HAD Robbie Nielson accused the referee in this game of incompetence then surely no-one at the SFA could have objected. This wasn’t just a case of over-officiousness on the part of John Beaton, a fair chunk of his decisions were more baffling than that.
But, perhaps, mindful of the suspended two match ban hanging over him and unwilling to take his chances at another judicial hearing or maybe just reluctant to give his players an escape clause, the Hearts manager chose to focus on his team’s deficiencies rather than the officials.
“The referee never missed six chances – we did. If we had scored one of them I’d be sitting here with three points and I’d be delighted. It was nothing to do with him, it was about us and our performance in front of goal.
“I thought we should have been 4-0 or 5-0 up at half-time. We had five or six clear-cut chances and if you don’t score them then you’re always going to be under pressure.
“We keep thinking another one will come when we miss them but they don’t always come. You have to make sure you take the chance.

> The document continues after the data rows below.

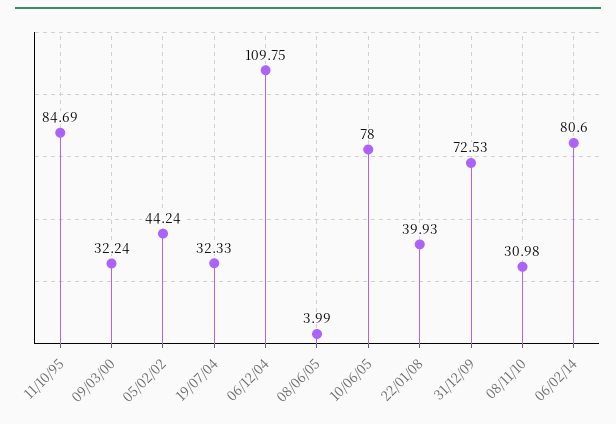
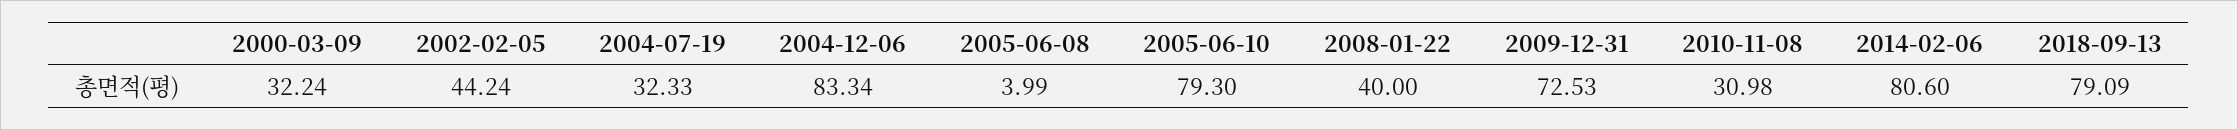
11/10/95: 84.69 -> none
06/12/04: 109.75 -> 83.34
10/06/05: 78 -> 79.3
22/01/08: 39.93 -> 40
2018-09-13: none -> 79.09

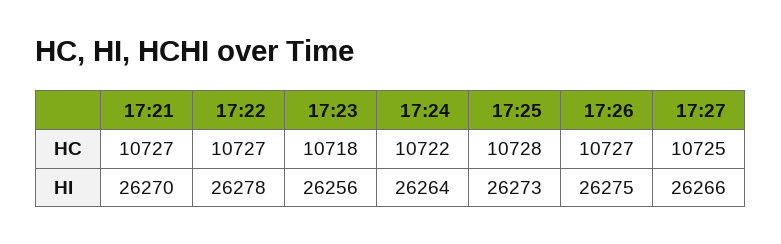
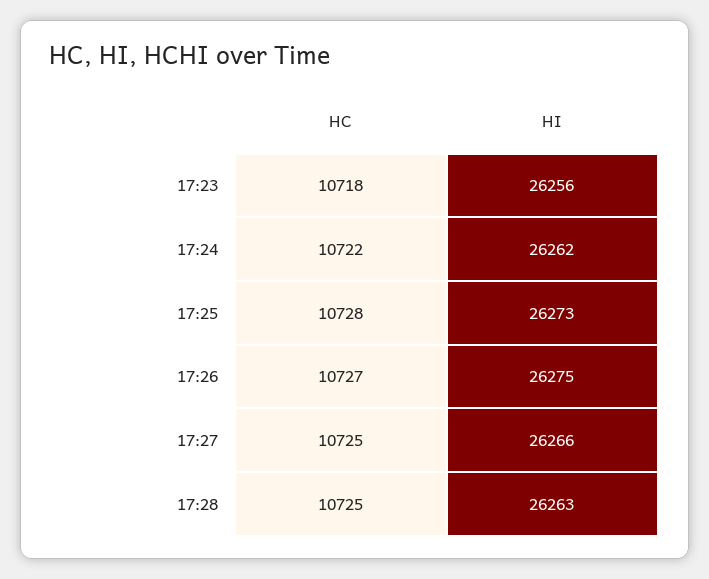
17:21, HC: 10727 -> none
17:22, HC: 10727 -> none
17:21, HI: 26270 -> none
17:22, HI: 26278 -> none
17:24, HI: 26264 -> 26262
17:28, HC: none -> 10725
17:28, HI: none -> 26263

“Nicholson should score, Sow should score. There’s always an edge when the game gets towards the end and they [Kilmarnock] put a ball in. They got a free kick outside the box, we clear it and it falls to someone and they score a goal. The lesson is we need to be more ruthless when we get chances.”
Even in a first half peppered with stoppages, some fair, some the product of pure fantasy, when Hearts were able to rise above the nonsense and frustration, they pieced together some technically tidy and aesthetically pleasing play. They just didn’t have the clinical finish. They seemed to think it would somehow materialise if they kept pressing, Kilmarnock appeared to fear the same, which is why they were so intent on upsetting the rhythm.
With the assistance of the officials, it proved a pretty useful tactic and helped take the sting out of things. But there was a spirit in Gary Locke’s team, epitomised by former Hearts player Kevin McHattie, who got across to block a Sam Nicholson shot in the 24th minute which looked certain to break the deadlock.
In the 11th minute the Hearts winger had also forced a save from Jamie MacDonald with a rising angled drive. Jamie Walker delivered two corners in succession and Conrad Balatoni cleared the danger at the first, Josh Magennis tried to do likewise with the second and when it was played back into the area by Nicholson Juanma shot through the crowded box but his effort was blocked.
The goal came in the 38th minute when Osman Sow, who had invited the close attentions of several opponents with fancy footwork and a physical presence, was barged over by Balatoni as he charged into the box. From the resultant penalty, Walker fired high into the net to give the home side the lead they deserved. But there was frustration at the way they passed up further chances and at the way Beaton seemed intent on becoming the centre of attention.
A few times things threatened to boil over but instead the match grew into a contest of two teams going at each other, one with the greater possession but blunted end product and the other with heart and a desire to make up for the recent cup defeat.
Kilmarnock came close when Blazej Augustyn had to leap across a gaping goal to deny Greg Kiltie but they eventually found the net with about 10 minutes left when Balatoni atoned for his earlier misdemeanour and levelled the scoring with a low drive from the edge of the box.
It was a blow to Hearts who must have felt it was two points dropped but a well-earned point from the guests. For the Gorgie side things got worse as the clock clicked down. Substitute Gavin Reilly reacted recklessly when the officials failed to spot a tugging of his shirt and kicked out.
“At the time I wasn’t sure but if he has kicked out it’s a red card,” said Neilson, accepting one of the few decisions the referee got right.
“We just need to accept it. He shouldn’t kick out. He’ll be suspended for two games now so it’s a learning curve for him.”